Explore the sculptured mountain valley landscapes of the Quebrada de Humahuaca, a UNESCO World Heritage–listed gorge, on this full-day tour from Salta. Traveling the same route as the Incans once did, marvel at the serrated canyons and the ever-changing array of colors rippling down unusual rock formations. Stop at indigenous villages dotting this valley, including Purmamarca, Tilcara and Humahuaca, and visit adobe churches and ancient ruins. See sights in San Salvador de Jujuy before returning to Salta via the scenic and adventurous Route 9.

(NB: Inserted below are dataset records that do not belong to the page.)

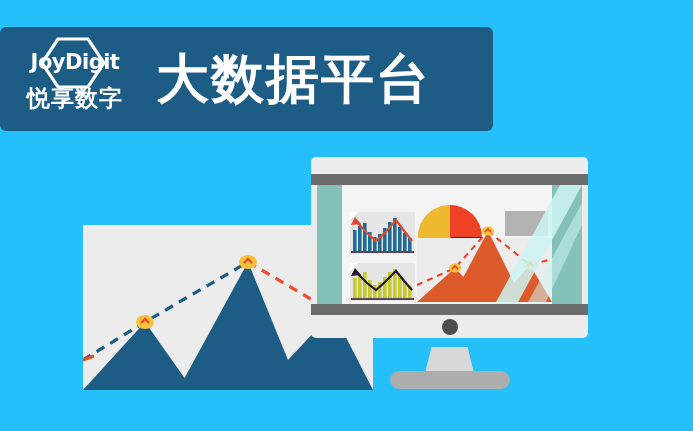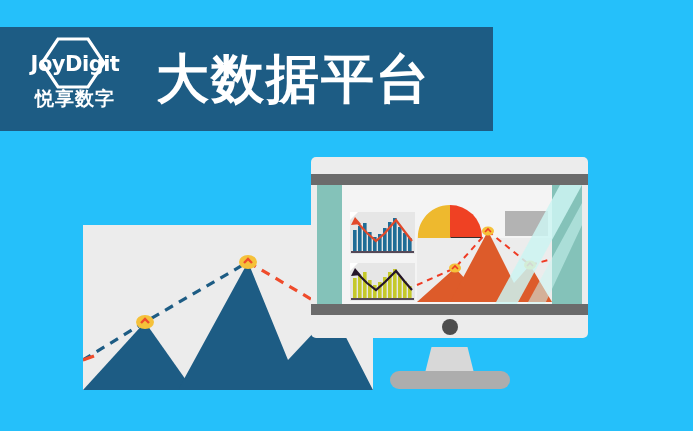--- a/index.html
+++ b/index.html
@@ -14,7 +14,7 @@
   
   #header-banner{
     position:absolute;left:0;top:27px;width:493px;height:104px;
-    background:#1d5c84;display:flex;align-items:center;
+    background:#1d5c84;display:flex;align-items:center;border-radius:6px;
   }
   #logo-block{
     position:relative;width:122px;height:92px;margin-left:14px;flex:none;

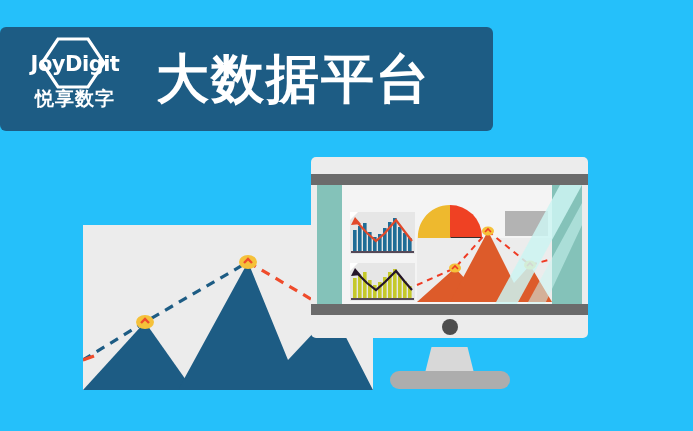--- a/index.html
+++ b/index.html
@@ -27,7 +27,7 @@
     font-family:"DejaVu Sans",sans-serif;
   }
   #logo-sub{
-    position:relative;z-index:2;color:#ffffff;font-size:19px;font-weight:bold;
+    position:relative;z-index:2;color:#ffffff;font-size:23px;font-weight:bold;
     letter-spacing:1px;line-height:1;margin-top:14px;white-space:nowrap;
   }
   #banner-title{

The Quebrada de Humahuaca is a 95-mile-long (155-km) mountain valley and ravine in the Jujuy province of northwestern Argentina. The Río Grande flows through the gorge during the summer.After hotel pickup in Salta, travel north with your guide for about two hours toward the quebrada. During the ride, learn about how this UNESCO World Heritage site once served as a caravan road for the Incans, later as a pivotal commercial route during the colonial period and also saw battles during the Argentine War of Independence. When you arrive in the picturesque village of Purmamarca, walk by the church and note its organ-pipe cacti-covered roof, and peruse the jewelry and wool rugs at the craft market. The unforgettable sight here, however, lies at the end of the road, looming over town: Cerro de los Siete Colores (Seven Colors Hill), with striated hues ranging from cream to green to a deep plum.
Continue north to Tilcara in the heart of the quebrada. Just outside the town, climb a hilltop to see the pre-Incan fortress ruins of Pucará, and enjoy sweeping views of the valley. Then head back to the town square to visit the archeological museum.
Pass through Huacalera, and while crossing the Tropic of Capricorn road, admire the multicolored La Pollera de la Coya hill. In Uquía, see 17th-century paintings by indigenous students of the Cuzco School, a Roman Catholic artistic institution founded in Peru.
Around midday, arrive at Humahuaca, your northernmost stop and the most densely populated town in the quebrada. Stroll past white colonial buildings lining the cobblestoned streets, climb a flight of steps to see the Monument of Independence built in 1950 and gaze out onto the Río Grande valley.
Visit the local cathedral and observe more Cuzco School paintings, and then enjoy lunch in town (own expense); feel free to ask your knowledgeable guide for recommendations on where to eat.
After lunch, head back south and pass by La Paleta del Pintor (Painter’s Palette), a series of triangular jags in distinct stripes of rose, green and ocher that form a natural tableau framing the town of Maimará.
Stop in San Salvador de Jujuy, situated at the southern end of the gorge. Visit the French-Baroque Flag’s Hall and see the flag bestowed by General Belgrano to the city following the Battle of Salta.
Inside San Salvador de Jujuy Cathedral, admire the wood-carved pulpit laminated in gold. Passing by the Government House, ponder over the allegorical statues by native Lola Mora.
Keep heading south via the narrow and winding Route 9 for views of subtropical vegetation, the Santa Laura Pass, the dam of La Cienaga (the Swamp), Las Maderas and Campo Alegre, and travel through Vaqueros before arriving back at your hotel in Salta.